## AIM OF THE EXERCISE
Look for the word "none" in the records, and copy each line where it appears.

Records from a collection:
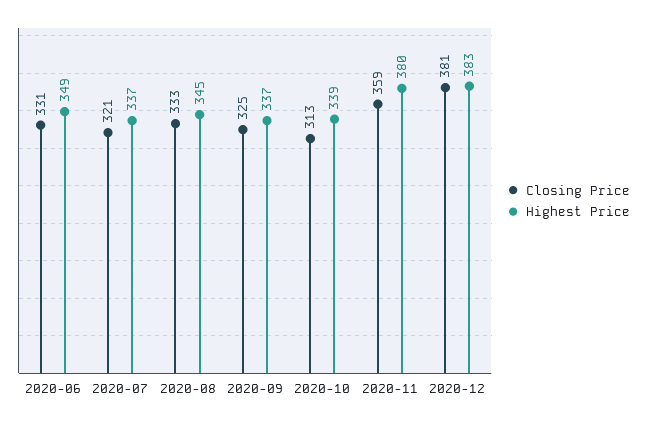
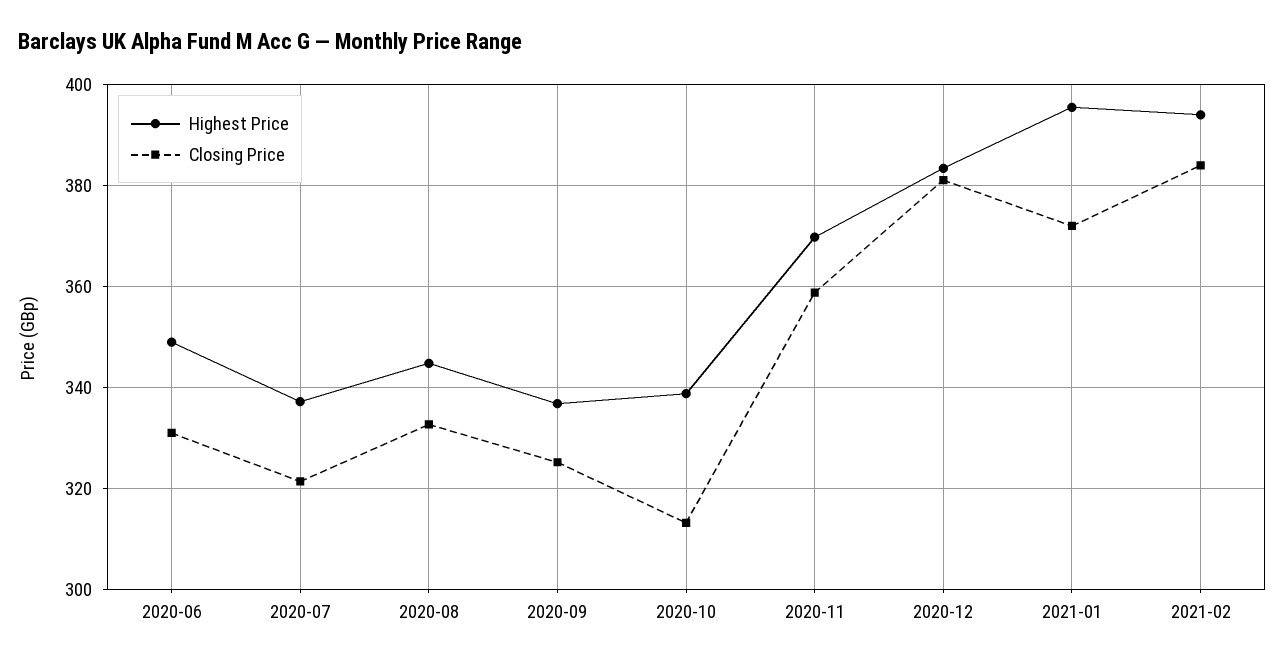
Highest Price, 2020-11: 380 -> 370
Highest Price, 2021-01: none -> 396
Closing Price, 2021-01: none -> 372
Highest Price, 2021-02: none -> 394
Closing Price, 2021-02: none -> 384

## RESPONSE TO THIS EXERCISE
Highest Price, 2021-01: none -> 396
Closing Price, 2021-01: none -> 372
Highest Price, 2021-02: none -> 394
Closing Price, 2021-02: none -> 384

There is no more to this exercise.